Achieving a higher quality of care

Achieving a higher quality of care

An increasing portion of society experience challenges in negotiating the physical aspects of their daily routines. Many years ago, ArjoHuntleigh introduced the Positive 8 philosophy in order to assist facilities in achieving a higher quality of care. This philosophy still holds true today. The Positive Eight identifies three prerequisites that must be in place to stimulate mobility.

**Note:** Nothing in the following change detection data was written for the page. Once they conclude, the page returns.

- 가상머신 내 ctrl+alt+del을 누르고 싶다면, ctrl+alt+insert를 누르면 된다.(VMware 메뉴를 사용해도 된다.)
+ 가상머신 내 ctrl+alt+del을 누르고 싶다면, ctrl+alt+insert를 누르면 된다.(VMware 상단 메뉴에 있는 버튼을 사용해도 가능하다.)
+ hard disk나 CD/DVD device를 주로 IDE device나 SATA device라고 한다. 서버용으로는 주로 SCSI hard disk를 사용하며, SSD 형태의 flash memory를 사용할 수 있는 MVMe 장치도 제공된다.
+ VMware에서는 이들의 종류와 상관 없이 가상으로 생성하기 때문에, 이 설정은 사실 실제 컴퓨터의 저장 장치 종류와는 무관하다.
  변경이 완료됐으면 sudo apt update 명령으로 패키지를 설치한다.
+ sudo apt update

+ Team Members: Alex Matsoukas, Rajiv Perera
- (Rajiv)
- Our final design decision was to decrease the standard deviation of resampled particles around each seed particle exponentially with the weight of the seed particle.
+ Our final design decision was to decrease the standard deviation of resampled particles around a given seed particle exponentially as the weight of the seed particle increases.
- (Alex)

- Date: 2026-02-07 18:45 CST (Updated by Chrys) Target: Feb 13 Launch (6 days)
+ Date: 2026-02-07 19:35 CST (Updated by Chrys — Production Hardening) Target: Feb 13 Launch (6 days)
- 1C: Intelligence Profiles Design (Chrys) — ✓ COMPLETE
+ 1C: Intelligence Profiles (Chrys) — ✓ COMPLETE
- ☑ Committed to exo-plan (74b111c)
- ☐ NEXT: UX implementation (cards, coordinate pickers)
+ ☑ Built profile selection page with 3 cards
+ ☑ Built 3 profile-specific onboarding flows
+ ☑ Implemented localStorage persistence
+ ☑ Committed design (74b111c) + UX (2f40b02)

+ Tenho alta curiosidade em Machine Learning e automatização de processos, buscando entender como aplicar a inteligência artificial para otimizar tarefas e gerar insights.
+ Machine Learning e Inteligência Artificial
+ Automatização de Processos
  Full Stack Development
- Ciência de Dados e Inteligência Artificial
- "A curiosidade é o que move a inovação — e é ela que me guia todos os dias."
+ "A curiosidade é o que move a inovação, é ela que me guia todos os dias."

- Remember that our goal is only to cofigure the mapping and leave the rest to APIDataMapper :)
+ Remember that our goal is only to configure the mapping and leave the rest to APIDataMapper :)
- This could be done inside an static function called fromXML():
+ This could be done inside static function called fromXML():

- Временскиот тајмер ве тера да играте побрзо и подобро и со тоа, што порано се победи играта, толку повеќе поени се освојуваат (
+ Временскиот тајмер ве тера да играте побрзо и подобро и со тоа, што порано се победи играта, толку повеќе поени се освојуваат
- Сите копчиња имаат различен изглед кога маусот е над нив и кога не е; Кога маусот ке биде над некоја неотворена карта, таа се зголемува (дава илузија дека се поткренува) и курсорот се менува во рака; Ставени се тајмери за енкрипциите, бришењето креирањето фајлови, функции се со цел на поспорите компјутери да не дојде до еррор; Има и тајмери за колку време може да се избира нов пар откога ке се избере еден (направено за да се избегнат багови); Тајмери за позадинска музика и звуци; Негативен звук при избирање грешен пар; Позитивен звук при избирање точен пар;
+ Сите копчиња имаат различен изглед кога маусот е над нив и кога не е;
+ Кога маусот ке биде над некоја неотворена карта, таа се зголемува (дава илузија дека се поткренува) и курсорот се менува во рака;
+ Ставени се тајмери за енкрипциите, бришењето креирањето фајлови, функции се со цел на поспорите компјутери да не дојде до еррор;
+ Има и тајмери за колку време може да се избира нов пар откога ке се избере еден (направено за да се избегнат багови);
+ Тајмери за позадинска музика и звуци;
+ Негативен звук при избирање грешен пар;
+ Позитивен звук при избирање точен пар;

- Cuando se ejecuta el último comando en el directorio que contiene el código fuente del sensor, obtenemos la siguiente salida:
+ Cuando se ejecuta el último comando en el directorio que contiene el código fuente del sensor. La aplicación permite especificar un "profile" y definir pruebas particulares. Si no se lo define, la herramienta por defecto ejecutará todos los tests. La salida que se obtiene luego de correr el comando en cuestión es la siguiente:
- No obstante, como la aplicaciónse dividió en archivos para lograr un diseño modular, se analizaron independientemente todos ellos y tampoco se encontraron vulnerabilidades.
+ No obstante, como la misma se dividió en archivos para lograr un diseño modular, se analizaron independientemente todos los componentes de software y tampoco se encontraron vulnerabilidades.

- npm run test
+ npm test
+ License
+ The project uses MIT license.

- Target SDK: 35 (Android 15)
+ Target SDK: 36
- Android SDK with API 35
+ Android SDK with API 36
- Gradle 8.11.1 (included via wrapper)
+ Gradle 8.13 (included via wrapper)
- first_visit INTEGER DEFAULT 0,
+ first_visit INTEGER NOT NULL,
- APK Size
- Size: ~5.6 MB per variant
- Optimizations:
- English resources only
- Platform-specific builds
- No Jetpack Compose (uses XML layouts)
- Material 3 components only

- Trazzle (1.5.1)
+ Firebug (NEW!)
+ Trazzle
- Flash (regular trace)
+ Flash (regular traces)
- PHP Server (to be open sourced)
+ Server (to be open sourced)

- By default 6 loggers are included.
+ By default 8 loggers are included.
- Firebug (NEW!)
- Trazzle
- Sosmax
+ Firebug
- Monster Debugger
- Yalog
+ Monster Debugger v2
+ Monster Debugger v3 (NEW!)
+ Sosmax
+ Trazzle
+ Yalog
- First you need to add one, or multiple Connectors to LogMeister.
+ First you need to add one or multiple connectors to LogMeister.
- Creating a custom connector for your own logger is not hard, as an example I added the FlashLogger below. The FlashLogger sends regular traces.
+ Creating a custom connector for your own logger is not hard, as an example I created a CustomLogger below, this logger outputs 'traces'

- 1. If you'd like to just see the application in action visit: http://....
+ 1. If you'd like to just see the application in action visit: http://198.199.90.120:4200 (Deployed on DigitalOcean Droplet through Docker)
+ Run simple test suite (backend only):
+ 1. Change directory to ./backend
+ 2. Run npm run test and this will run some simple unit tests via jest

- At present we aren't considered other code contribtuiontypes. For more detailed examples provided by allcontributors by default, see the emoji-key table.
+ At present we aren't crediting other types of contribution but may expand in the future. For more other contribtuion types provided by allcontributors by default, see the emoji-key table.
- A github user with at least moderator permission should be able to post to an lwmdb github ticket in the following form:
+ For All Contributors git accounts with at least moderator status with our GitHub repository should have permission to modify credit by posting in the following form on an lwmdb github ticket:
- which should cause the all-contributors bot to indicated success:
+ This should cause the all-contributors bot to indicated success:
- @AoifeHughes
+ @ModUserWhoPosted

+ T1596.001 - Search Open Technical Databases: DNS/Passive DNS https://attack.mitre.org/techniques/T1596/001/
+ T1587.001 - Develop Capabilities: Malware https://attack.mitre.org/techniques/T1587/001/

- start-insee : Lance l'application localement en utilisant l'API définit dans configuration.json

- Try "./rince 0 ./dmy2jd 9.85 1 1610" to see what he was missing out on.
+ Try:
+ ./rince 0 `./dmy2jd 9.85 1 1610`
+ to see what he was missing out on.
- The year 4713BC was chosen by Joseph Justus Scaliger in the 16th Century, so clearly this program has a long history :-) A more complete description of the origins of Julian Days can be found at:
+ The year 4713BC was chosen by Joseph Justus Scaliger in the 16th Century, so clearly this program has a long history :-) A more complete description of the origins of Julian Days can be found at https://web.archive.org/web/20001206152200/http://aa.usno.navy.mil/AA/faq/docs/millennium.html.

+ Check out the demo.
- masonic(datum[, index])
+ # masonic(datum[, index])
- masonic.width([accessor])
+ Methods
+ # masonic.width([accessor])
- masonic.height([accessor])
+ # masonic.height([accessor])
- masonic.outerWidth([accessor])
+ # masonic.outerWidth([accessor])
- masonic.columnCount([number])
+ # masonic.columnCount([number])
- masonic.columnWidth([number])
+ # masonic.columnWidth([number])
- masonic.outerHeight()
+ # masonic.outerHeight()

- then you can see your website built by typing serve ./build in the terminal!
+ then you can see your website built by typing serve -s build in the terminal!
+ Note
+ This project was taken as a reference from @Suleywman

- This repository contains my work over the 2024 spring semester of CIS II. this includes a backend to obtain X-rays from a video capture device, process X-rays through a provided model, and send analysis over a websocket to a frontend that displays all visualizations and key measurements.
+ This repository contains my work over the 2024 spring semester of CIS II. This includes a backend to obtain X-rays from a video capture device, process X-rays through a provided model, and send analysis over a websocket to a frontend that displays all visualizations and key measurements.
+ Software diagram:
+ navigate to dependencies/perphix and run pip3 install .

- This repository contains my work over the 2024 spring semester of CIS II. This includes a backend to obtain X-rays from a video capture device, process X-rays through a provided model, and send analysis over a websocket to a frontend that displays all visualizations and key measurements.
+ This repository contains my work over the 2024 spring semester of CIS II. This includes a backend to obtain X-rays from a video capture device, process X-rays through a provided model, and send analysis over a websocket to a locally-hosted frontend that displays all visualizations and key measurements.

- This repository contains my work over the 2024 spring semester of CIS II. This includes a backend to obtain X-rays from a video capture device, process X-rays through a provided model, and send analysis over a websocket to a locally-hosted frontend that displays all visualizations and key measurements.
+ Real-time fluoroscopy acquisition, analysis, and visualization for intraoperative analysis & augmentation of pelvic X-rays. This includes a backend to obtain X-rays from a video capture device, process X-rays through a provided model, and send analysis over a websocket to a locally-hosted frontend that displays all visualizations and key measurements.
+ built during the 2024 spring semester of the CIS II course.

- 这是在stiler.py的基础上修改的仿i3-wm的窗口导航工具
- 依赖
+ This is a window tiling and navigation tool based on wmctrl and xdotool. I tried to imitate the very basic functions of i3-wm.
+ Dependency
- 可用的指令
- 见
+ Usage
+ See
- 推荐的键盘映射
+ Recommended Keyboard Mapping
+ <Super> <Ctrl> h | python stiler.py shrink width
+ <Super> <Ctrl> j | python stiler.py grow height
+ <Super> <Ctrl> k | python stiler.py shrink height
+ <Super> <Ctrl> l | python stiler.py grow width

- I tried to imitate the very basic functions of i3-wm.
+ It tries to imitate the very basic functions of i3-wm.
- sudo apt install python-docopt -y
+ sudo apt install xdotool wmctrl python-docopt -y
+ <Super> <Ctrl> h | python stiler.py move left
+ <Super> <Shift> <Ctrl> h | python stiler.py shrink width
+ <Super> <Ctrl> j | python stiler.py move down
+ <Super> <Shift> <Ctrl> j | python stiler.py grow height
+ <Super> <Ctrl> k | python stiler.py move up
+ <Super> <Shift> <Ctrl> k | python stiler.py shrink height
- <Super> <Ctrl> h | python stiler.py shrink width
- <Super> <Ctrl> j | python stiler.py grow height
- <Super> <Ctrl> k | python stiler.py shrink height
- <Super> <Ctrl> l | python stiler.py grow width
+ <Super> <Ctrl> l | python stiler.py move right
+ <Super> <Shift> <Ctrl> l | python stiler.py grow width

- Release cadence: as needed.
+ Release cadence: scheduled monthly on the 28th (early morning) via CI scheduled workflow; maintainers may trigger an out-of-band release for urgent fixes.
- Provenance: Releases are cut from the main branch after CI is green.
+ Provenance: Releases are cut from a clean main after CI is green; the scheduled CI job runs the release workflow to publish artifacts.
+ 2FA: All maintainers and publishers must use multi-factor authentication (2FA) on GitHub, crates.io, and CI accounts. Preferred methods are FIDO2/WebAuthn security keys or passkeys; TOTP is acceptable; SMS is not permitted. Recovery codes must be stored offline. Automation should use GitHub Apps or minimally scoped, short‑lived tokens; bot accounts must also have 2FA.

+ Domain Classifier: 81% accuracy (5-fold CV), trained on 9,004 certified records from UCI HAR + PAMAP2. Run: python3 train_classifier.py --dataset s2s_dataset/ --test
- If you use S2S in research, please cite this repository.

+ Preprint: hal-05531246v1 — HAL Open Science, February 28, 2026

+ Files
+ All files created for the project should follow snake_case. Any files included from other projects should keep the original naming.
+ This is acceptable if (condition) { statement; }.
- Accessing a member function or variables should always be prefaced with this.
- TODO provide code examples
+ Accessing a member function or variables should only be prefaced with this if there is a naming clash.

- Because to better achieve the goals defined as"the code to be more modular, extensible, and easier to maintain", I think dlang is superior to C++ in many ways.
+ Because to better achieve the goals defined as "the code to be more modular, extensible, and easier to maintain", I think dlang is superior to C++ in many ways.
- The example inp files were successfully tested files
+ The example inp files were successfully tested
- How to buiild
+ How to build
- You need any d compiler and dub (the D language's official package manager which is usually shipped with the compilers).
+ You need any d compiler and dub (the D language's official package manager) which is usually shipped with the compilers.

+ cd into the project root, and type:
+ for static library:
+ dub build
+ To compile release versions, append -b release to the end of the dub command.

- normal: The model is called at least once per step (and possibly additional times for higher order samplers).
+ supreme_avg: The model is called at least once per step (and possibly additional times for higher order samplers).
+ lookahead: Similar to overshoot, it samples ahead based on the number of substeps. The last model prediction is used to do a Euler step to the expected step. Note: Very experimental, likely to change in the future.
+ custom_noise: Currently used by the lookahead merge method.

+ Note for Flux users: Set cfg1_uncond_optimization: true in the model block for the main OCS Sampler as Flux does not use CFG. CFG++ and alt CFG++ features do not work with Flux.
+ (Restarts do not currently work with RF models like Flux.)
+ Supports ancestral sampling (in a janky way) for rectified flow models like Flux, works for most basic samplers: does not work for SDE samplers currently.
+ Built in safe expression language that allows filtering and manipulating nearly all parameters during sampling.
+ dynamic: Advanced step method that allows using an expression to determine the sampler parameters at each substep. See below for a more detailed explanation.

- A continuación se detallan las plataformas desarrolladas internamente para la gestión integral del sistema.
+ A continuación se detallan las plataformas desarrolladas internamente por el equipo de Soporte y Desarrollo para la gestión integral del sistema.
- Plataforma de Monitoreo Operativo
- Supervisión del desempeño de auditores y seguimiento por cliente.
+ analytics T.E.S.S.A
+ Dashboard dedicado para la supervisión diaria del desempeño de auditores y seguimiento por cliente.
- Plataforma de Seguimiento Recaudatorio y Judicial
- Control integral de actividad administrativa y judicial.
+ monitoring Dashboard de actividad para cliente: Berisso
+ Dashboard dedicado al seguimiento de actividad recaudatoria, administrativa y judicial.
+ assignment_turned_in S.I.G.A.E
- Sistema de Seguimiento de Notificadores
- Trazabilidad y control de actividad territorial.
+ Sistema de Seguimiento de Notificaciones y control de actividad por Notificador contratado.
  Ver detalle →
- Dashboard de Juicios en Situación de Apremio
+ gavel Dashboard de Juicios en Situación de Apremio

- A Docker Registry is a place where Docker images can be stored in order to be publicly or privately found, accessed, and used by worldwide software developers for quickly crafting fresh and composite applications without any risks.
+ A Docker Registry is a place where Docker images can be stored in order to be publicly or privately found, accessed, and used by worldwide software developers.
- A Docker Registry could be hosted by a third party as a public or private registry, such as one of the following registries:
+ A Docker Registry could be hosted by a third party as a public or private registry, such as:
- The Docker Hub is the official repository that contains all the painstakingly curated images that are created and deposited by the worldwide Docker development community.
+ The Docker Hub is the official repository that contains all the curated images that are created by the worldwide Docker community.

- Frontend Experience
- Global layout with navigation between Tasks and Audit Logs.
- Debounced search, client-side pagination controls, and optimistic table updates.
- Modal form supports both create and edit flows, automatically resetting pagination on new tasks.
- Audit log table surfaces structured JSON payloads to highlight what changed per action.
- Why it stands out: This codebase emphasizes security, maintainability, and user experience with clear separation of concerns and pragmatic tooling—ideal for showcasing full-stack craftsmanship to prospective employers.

• Sufficient space to allow for use of proper aids and correct working technique
• The provision of the proper aids to support the functional mobility of the resident
• The application of nursing best practice through correct ergonomic working techniques
The upper portion of the Positive 8; steps 1-4, pertain to the resident with steps 5-8 relating to the caregiver. Maintained or improved resident mobility and activity naturally leads to a reduced ependency on caregivers. In turn, less strain on the caregiver enables a higher quality of care. When one total cycle of the Positive Eight is completed, another cycle commences. This on-going process drives sustainable quality improvement. The care setting is also a key determinant in the application of the Positive Eight principles. Therefore, ArjoHuntleigh has evolved new variants of the philosophy to reflect different care settings. In long term care, the goal is to maintain resident mobility leading to improved caregiver productivity, while in acute care the goal is early mobilisation of the patient leading to reduced length of stay. The three prerequisites to the Positive Eight are decisive factors for the resident and caregiver, which benefit the whole care process.